Ethics application status

Approved

Date submitted

30/09/2016

Date registered

10/10/2016

Date last updated

10/10/2016

Type of registration

Retrospectively registered

Titles & IDs

Public title

Comparing gastrointestinal motility in clozapine-treated patients before and after laxative guided by the Porirua Protocol

Scientific title

Comparing gastrointestinal motility in clozapine-treated patients before and after laxative treatment guided by the Porirua Protocol

Secondary ID [1]

Nil known

Universal Trial Number (UTN)

U1111-1188-1548

Trial acronym

Linked study record

Health condition

Health condition(s) or problem(s) studied:

clozapine-induced gastrointestinal hypomotility

Condition category

Condition code

Oral and Gastrointestinal

Other diseases of the mouth, teeth, oesophagus, digestive system including liver and colon

Mental Health

Schizophrenia

Intervention/exposure

Study type

Observational

Patient registry

False

Target follow-up duration

Target follow-up type

Description of intervention(s) / exposure

The condition observed is colonic transit time (as measured by radiopaque marker studies using the Metcalf technique).

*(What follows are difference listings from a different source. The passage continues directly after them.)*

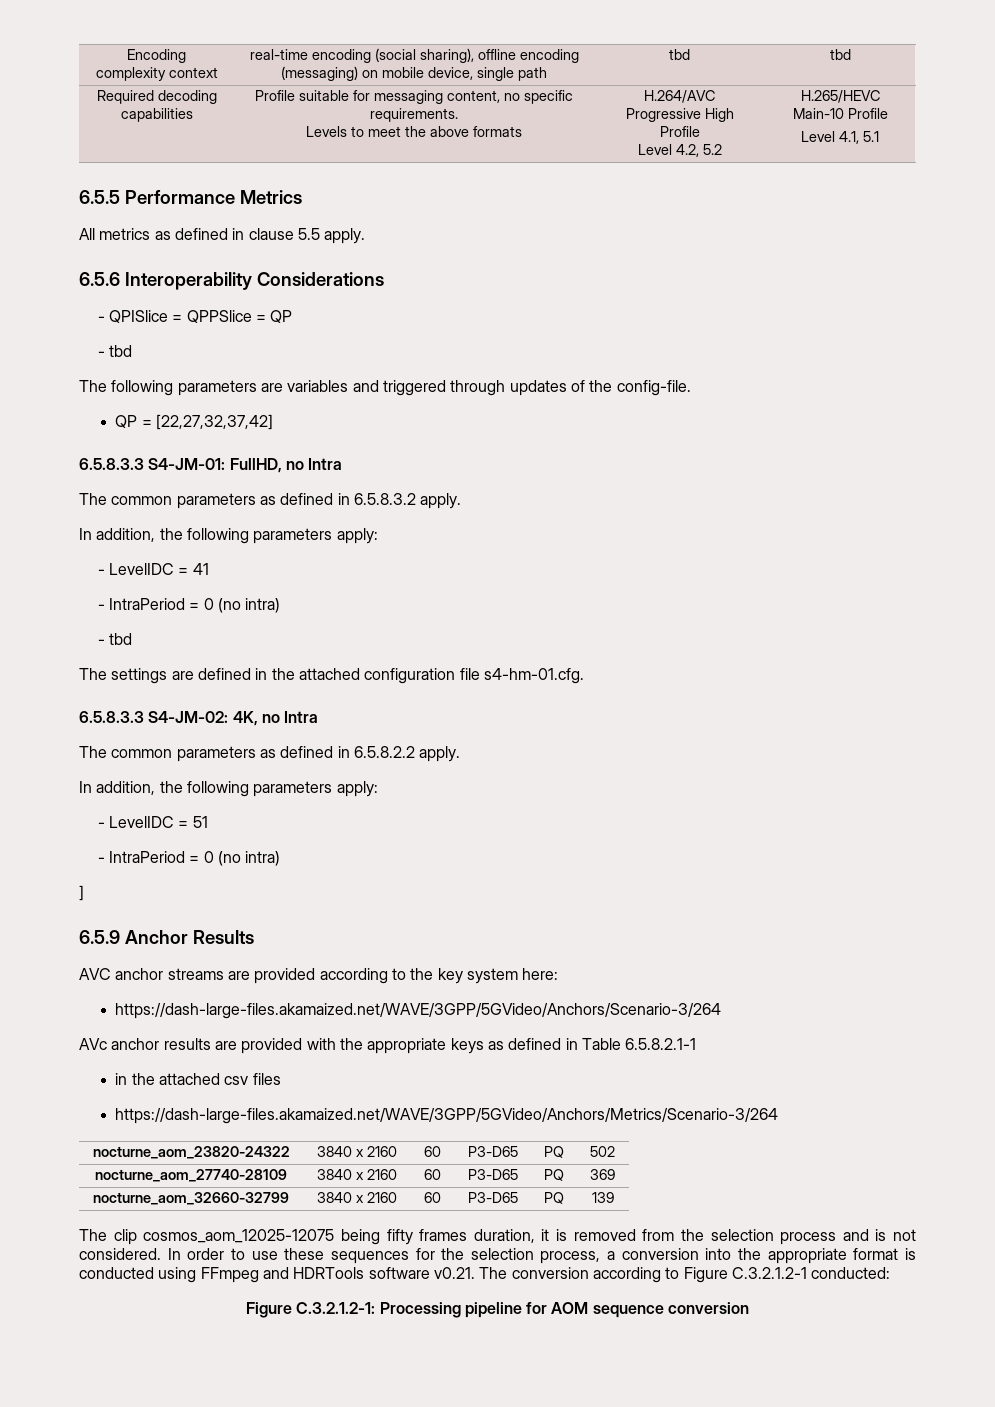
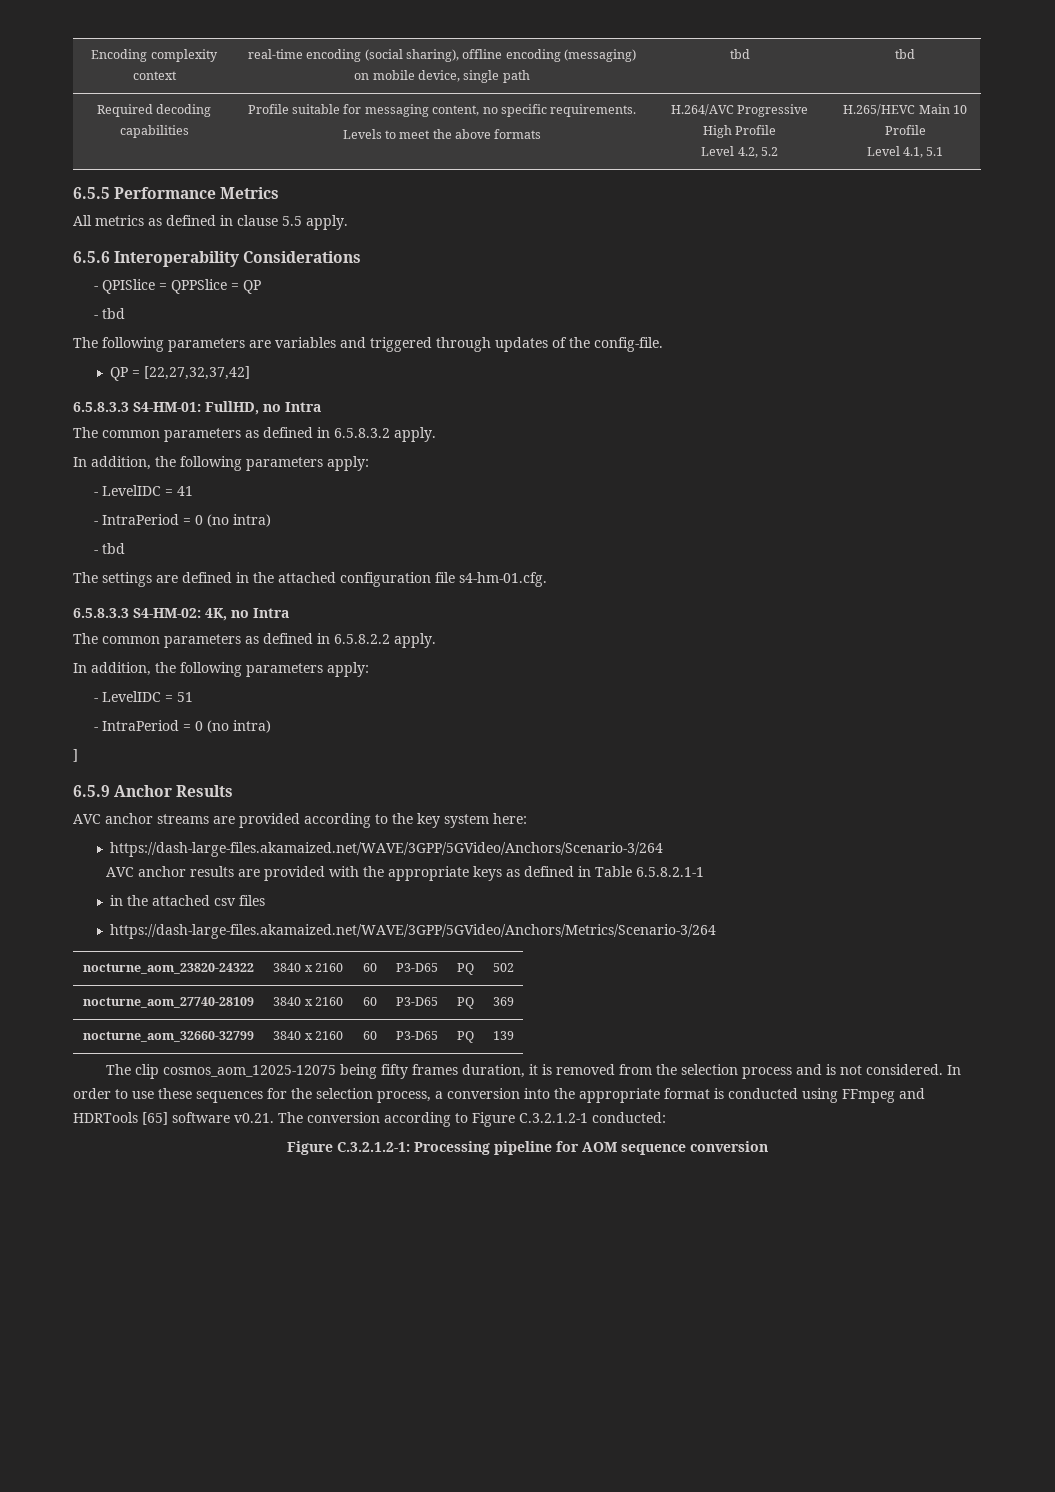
  Required decoding capabilities | Profile suitable for messaging content, no specific requirements.
  Levels to meet the above formats | H.264/AVC Progressive High Profile
- Level 4.2, 5.2 | H.265/HEVC Main-10 Profile
+ Level 4.2, 5.2 | H.265/HEVC Main 10 Profile
- 6.5.8.3.3 S4-JM-01: FullHD, no Intra
+ 6.5.8.3.3 S4-HM-01: FullHD, no Intra
- 6.5.8.3.3 S4-JM-02: 4K, no Intra
+ 6.5.8.3.3 S4-HM-02: 4K, no Intra
- AVc anchor results are provided with the appropriate keys as defined in Table 6.5.8.2.1-1
+ AVC anchor results are provided with the appropriate keys as defined in Table 6.5.8.2.1-1
- In order to use these sequences for the selection process, a conversion into the appropriate format is conducted using FFmpeg and HDRTools software v0.21. The conversion according to Figure C.3.2.1.2-1 conducted:
+ In order to use these sequences for the selection process, a conversion into the appropriate format is conducted using FFmpeg and HDRTools [65] software v0.21. The conversion according to Figure C.3.2.1.2-1 conducted:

The exposure is laxative treatment prescribed according to the Porirua Protocol (which is attached). At the first timepoint colonic transit time was measured in the absence of the Porirua Protocol. Participants were then established on the Porirua Protocol by their clinical teams (the Protocol is treatment as usual in the service where this study takes place. The study design was observational; treatment was guided by the Protocol and determined by the clinical teams and participants, treatment was not manipulated by the researchers). After at least two months of treatment on the Protocol, colonic transit time was measured again.

Intervention code [1]

Diagnosis / Prognosis

Comparator / control treatment

This is a pre and post treatment design with each patient acting as their own control with comparisons made before and after treatment with the Porirua Protocol. The design was chosen due to ethical considerations: a placebo control group could not be justified in a cohort with high rates of clozapine-induced gastrointestinal hypomotility.

Control group

Active

Outcomes

Primary outcome [1]

Colonic transit time as measured by radiopaque marker studies

Timepoint [1]

From the time the first radiopaque marker is ingested until time=72 hours (if 2/3 or more of the ROMs are expelled at t=72) or time=144 hours (if less than 2/3 of ROMs are excreted at t=72)

Secondary outcome [1]

Subjective symptoms of constipation as assessed by modified ROME III constipation criteria

Timepoint [1]

At 72 hours after commencing study

Secondary outcome [2]

Self-reported constipation

Timepoint [2]

At 72 hours after commencing study

Secondary outcome [3]

Adverse effects using a clinician administered checklist which asks whether the participant has experienced bloating, cramping, diarrhoea, abdominal pain, nausea, increase thirst or other effect they believe to be related to the laxatives, and to describe each effect they may have experienced

Timepoint [3]

at 72 and 144 hours after commencing study

Eligibility

Key inclusion criteria

Male and female adult patients (>18) prescribed clozapine (any dose) for at least 3 months, who are able to provide informed consent, had previously consented to baseline bowel motility testing and who have then received laxatives prescribed in accordance with the Porirua Protocol for at least two months.

Minimum age

18 Years

Maximum age

No limit

Sex

Both males and females

Can healthy volunteers participate?

Key exclusion criteria

Patients under the age of 18, unable to provide informed consent or who do not understand English.

Study design

Purpose

Natural history

Duration

Cross-sectional

Selection

Defined population

Timing

Prospective

Statistical methods / analysis

The primary outcome variable is colonic transit time (CTT) as measured by radiopaque marker (ROM) transit studies, reported as both continuous (CTT in hours) and categorical outcome measures (normal or abnormal test). A CTT >2SD above the population mean (i.e. >64.9 hours) was pre-specified as a positive test for colonic hypomotility. A CTT >4SD above the population mean (i.e. >101 hours) was defined as severe colonic hypomotility.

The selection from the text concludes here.